PretentiousArtist's avatar

I haven’t seen this yet, but there’s a movie called The thing with two heads

skfinkel's avatar

Baby the Rain Must Fall. The worst ever. A Steve McQueen movie.

Jude's avatar

Evil Dead

tominhouston's avatar

“Invasion of the Body Snatchers” the one with Kevin McCarty

Vunessuh's avatar

Zombie Strippers.

toomuchcoffee911's avatar

Baby Mama

like, seriously? What is that?!

janbb's avatar


sunshinedust's avatar

Attack of the Killer Tomatoes, or Going Bananas!

Seek's avatar


That looks HORRIBLE! I must see it!


I think I might have seen that on MST3K once… ^_^


Evil Dead is the best. movie. ever! Bruce Campbell is king.


I’m proud of anyone that’s seen “Bad Taste”. ^_^

PretentiousArtist's avatar

The original The Wizard of Gore
The ending is completely “wtf?”

Ghost_in_the_system's avatar

@Seek_Kolinahr And sick enough to admit I liked it.

MrItty's avatar

Death Race 2000 not “Death Race”, the remake made last year

Among the great quotes from this movie:
“It’s Euthanasia Day at the geriatric hospital!”
“It’s a HAND grenade!!!”, when the protagonist removes his false hand to show it’s an explosive.

Vunessuh's avatar

Ohhhh I have a good one. Have you ever seen a movie called Feed?
It’s horrible.

terrytuker's avatar

Superman Returns

PretentiousArtist's avatar

The Toxic Avenger
And also surf nazis must die. Basically, any troma movie

El_Cadejo's avatar

On halloween i watched Snoop Dogs Hood of Horror and Evil Bong. Last night i watched Santa’s Slay. All three of them were pretty awesome horrible movies.

its probably important to note i was highly intoxicated whilst watching all these movies.

ccrow's avatar


lucillelucillelucille's avatar

“Bubba Hotep” is near the top of my worst list.LOL!

Naked_Homer's avatar

@PretentiousArtist – Awe you took my answer!!!

Killer Clowns From Outer Space

shego's avatar

Be Kind Rewind with Jack Black

gradyjones's avatar

Big Trouble in Little China. I know it’s a terrible movie but I like watching it.

forestGeek's avatar

Rubin and Ed…classic! “My cat can eat a whole watermelon!”

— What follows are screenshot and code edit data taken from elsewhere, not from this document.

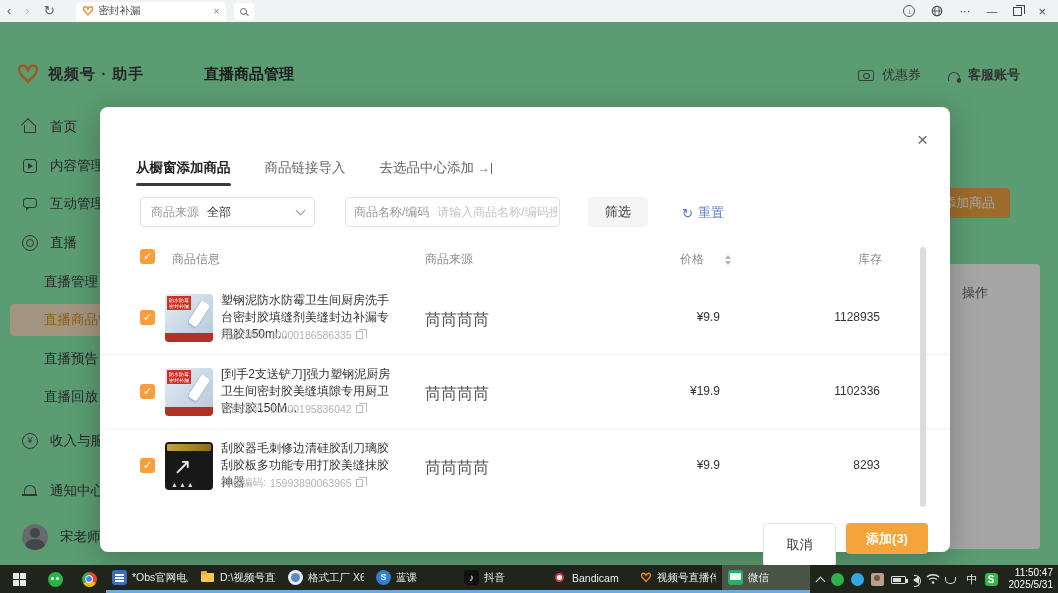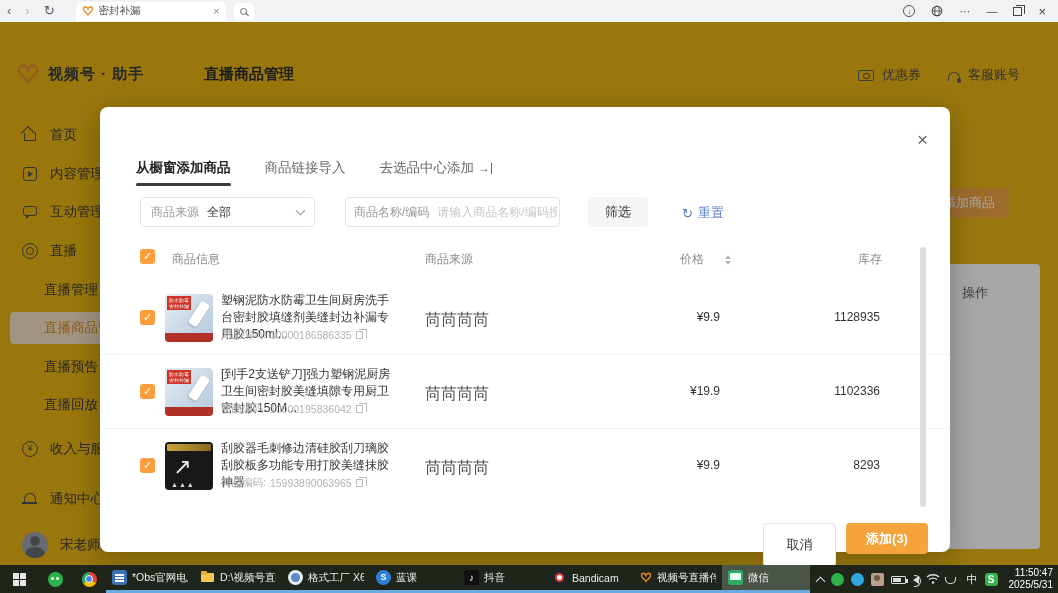--- a/index.html
+++ b/index.html
@@ -24,38 +24,38 @@
   .circ-dl { width:12px; height:12px; border:1.2px solid #555; border-radius:50%;
     font-size:8px; color:#555; display:flex; align-items:center; justify-content:center; }
   .globe { width:12px; height:12px; }
   .wc-glyph { color:#444; font-size:11px; }
   .restore-ic { width:9px; height:9px; border:1.2px solid #444; position:relative; }
   .restore-ic::before { content:""; position:absolute; top:-3px; left:2px; width:8px; height:8px;
     border-top:1.2px solid #444; border-right:1.2px solid #444; }
 
   
   .page { position:absolute; top:22px; left:0; width:1058px; height:543px;
-    background:#eab308; overflow:hidden; }
+    background:#86efac; overflow:hidden; }
   .logo { position:absolute; left:16px; top:40px; display:flex; align-items:center; gap:8px; }
   .logo-text { font-size:15px; color:#333; font-weight:bold; letter-spacing:1px; }
   .page-title { position:absolute; left:204px; top:43px; font-size:15px; font-weight:bold; color:#222; }
   .header-action { position:absolute; top:44px; display:flex; align-items:center; gap:8px;
     font-size:13px; color:#444; }
-  .ha-coupon { left:858px; } .ha-service { left:948px; }
+  .ha-coupon { left:858px; } .ha-service { left:948px;font-weight:bold; }
   .coupon-ic { width:16px; height:11px; border:1.4px solid #555; border-radius:2px; position:relative; }
   .coupon-ic::after { content:""; position:absolute; left:4px; top:2px; width:5px; height:4px;
     border:1.2px solid #555; border-radius:50%; }
   .headset-ic { width:12px; height:9px; border:1.6px solid #555; border-bottom:none;
     border-radius:7px 7px 0 0; position:relative; margin-top:3px; }
   .headset-ic::after { content:""; position:absolute; right:-2px; top:5px; width:4px; height:5px;
     background:#555; border-radius:2px; }
 
   
   .side-item { position:absolute; left:0; width:170px; height:32px; display:flex;
-    align-items:center; gap:12px; padding-left:22px; font-size:13.5px; color:#333; cursor:pointer;margin-top:8px; }
+    align-items:center; gap:12px; padding-left:22px; font-size:13.5px; color:#333; cursor:pointer; }
   .side-item .lbl { white-space:nowrap; }
   .side-sub { padding-left:44px; }
   .side-active { background:#f7e3c3; border-radius:4px; margin-left:10px; width:156px;
     padding-left:34px; color:#db8718; }
   .sicon { width:16px; height:16px; flex:0 0 16px; }
   .acct-avatar { width:26px; height:26px; border-radius:50%; background:#9aa0a6; position:relative;
     overflow:hidden; flex:0 0 26px; }
   .acct-avatar::before { content:""; position:absolute; top:4px; left:8px; width:10px; height:10px;
     border-radius:50%; background:#5f646a; }
   .acct-avatar::after { content:""; position:absolute; top:15px; left:3px; width:20px; height:14px;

PretentiousArtist's avatar

Excuuuseee me?!
That’s not a terrible movie!

Kelly_Obrien's avatar

Continental Divide (John Belushi)

El_Cadejo's avatar

@Kelly_Obrien mars attacks was in no way a bad movie. That movie was fucking AWESOME

AmbeJL's avatar

Pootie Tang

AmbeJL's avatar

The entire “Sleepaway Camp” trilogy

chyna's avatar

Swamp Thing

J0E's avatar

Batman and Robin

The one with Cloony and Arnold. It’s amazing they packed so many bad puns in one movie.

Naked_Homer's avatar

@gradyjones – You know what Jack Burton always says….if that movies on you gotta watch it!

Haroot's avatar

Kung Pow!: Enter the Fist

but it was on purpose so I don’t know of it counts.

J0E's avatar

Oh and the movie Bill Cosby refused to promote: Leonard Part 6

forestGeek's avatar

@AmbeJL – Ah yes, Pootie Tang, one of my all-time faves!

Naked_Homer's avatar

@J0E – What about the original? With the BAM POW and all that.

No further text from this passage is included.